Сколько времени он так простоял, глядя на могилу матери? Когда он решил, что ему пора в обратный путь, уже совсем рассвело, а его карманный фонарик все еще горел. Из дуара пришли первые работники, и он властным жестом подозвал некоторых из них. Здесь на пленке образовалась дыра. Там не подготовлены к отправке ящики с рассадой, их нужно расставить по порядку. Столько дел, что мозг закипает.
Амин уселся за стол в своем кабинете, приложил руку к чайнику, который принесла ему Тамо. Он был еле теплым. В окно он видел постиранные по указанию Матильды рождественские скатерти, сушившиеся на веревке напротив большой пальмы. Маленькие эльзаски в деревянных сабо держались за руки, а жирные белые гуси поднимали клювы к небу. Он продолжил читать статью некоего Ансела Киза об исследовании полезных свойств оливкового масла, которую прислала ему Аиша. Он с головой погрузился в чтение и вздрогнул, когда в стеклянную дверь постучал Ашур. После инсульта он плохо говорил и сейчас жестами левой, единственной действующей руки попросил Амина выйти. Он рассказал, что какие-то люди ночью возвели деревянный помост на другой стороне дороги. Утром они расставили стулья, воткнули флаги, а на земле расстелили огромные, яркие-преяркие ковры.

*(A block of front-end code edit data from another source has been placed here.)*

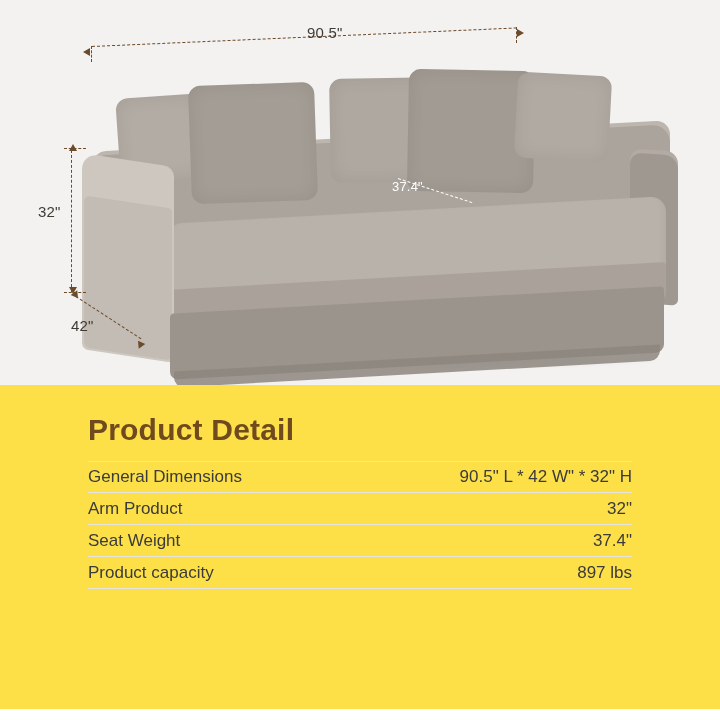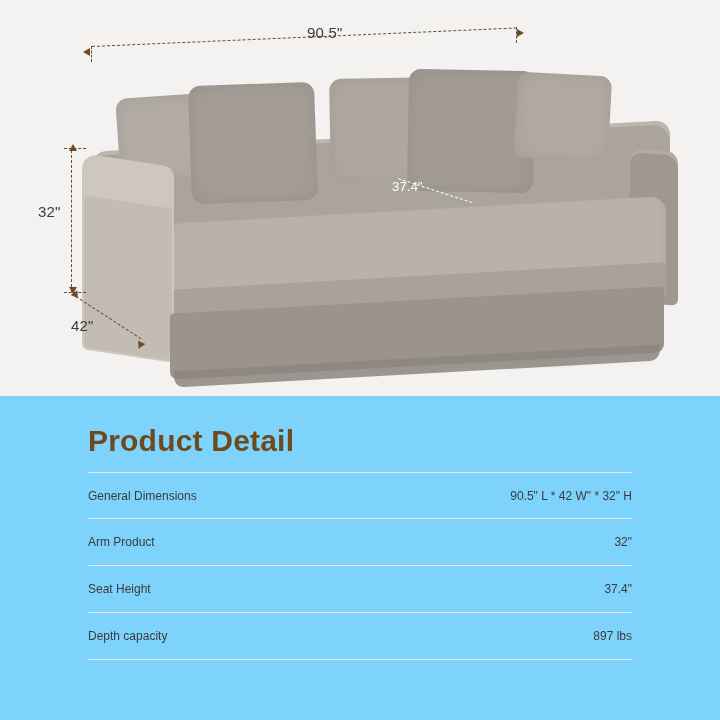"Product Detail" .detail { background: #7dd3fc -> #fde047; top: 396px -> 385px }
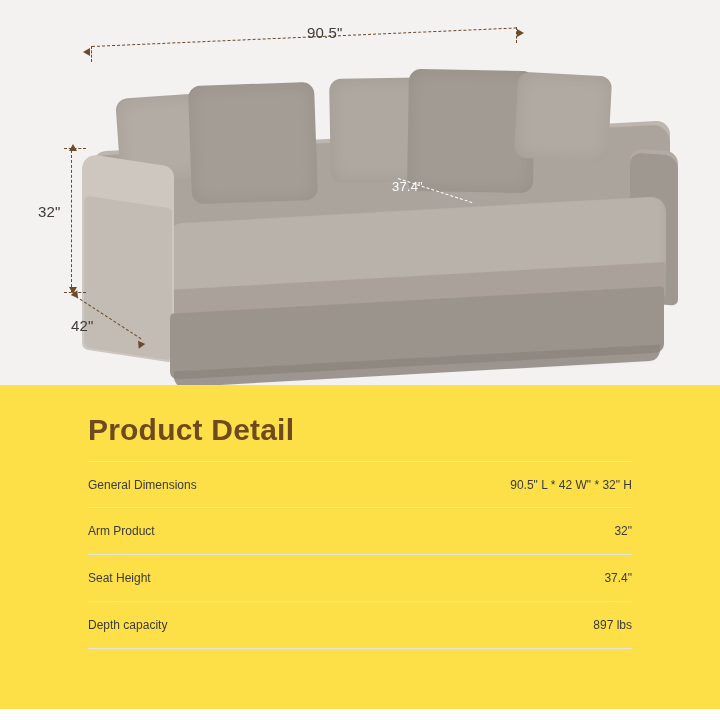"General Dimensions" .spec-row { font-size: 12px -> 17px; height: 47px -> 32px }
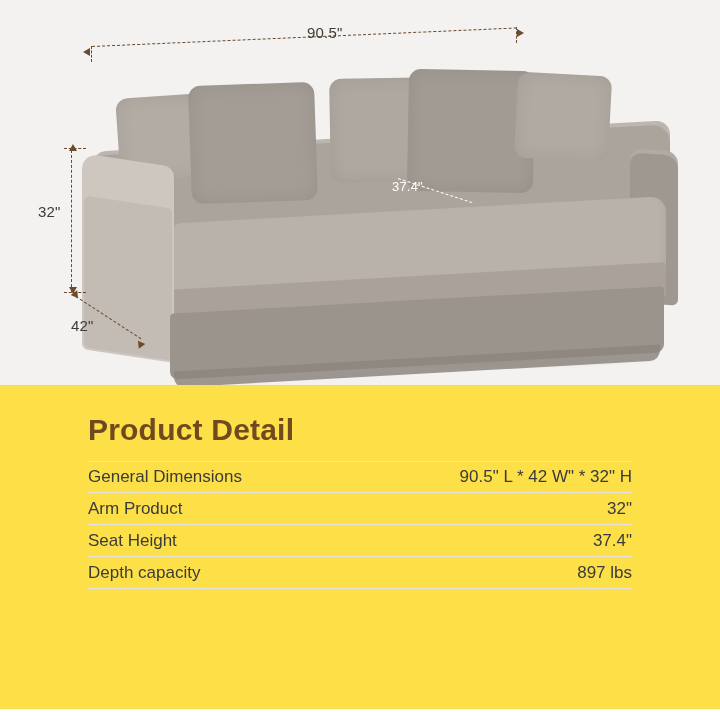"Seat Height" span.spec-label { text: Height -> Weight }
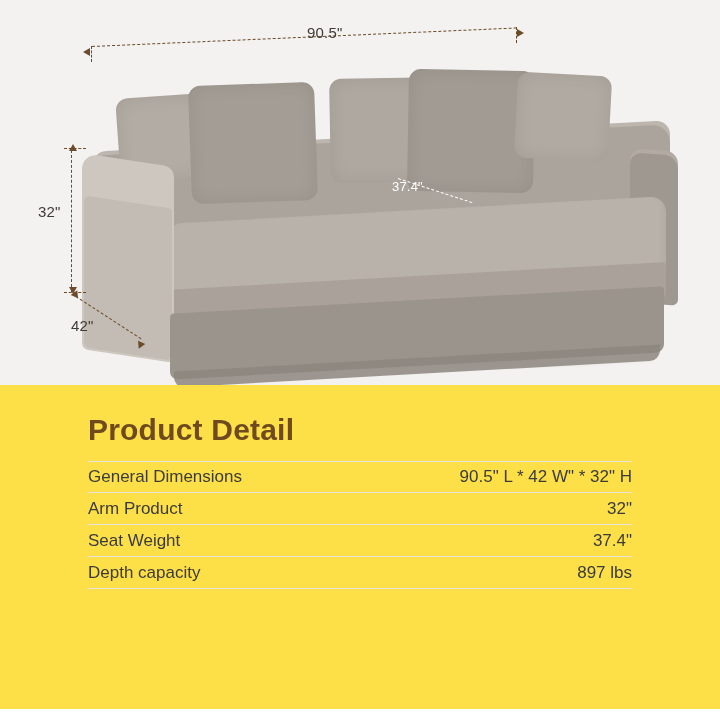"Depth capacity" span.spec-label { text: Depth -> Product }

– Ты не знаешь, что это значит? – покачал головой Амин. – Что скоро приедет король.
Король, который не ходит по голой земле, по мокрой траве, по городским тротуарам, по песку на пляже. Король, который после покушений стал не просто руководителем и защитником марокканцев, но избранником Всевышнего, коего уберегло от смерти божественное благословение. Каждый день появляется длинный список его добрых дел. Король хочет дать народу хлеб, привести в порядок дороги, увеличить зарплаты, выделить субсидии на сахар, построить плотины, учредить новый праздничный день. Девятнадцатого сентября 1972 года в речи, показанной по телевидению, король объявил о начале аграрной революции и возвращении земель, ранее принадлежавших колонизаторам. И сегодня у них, как и по всей стране, пройдет церемония передачи безземельным крестьянам права собственности на участки.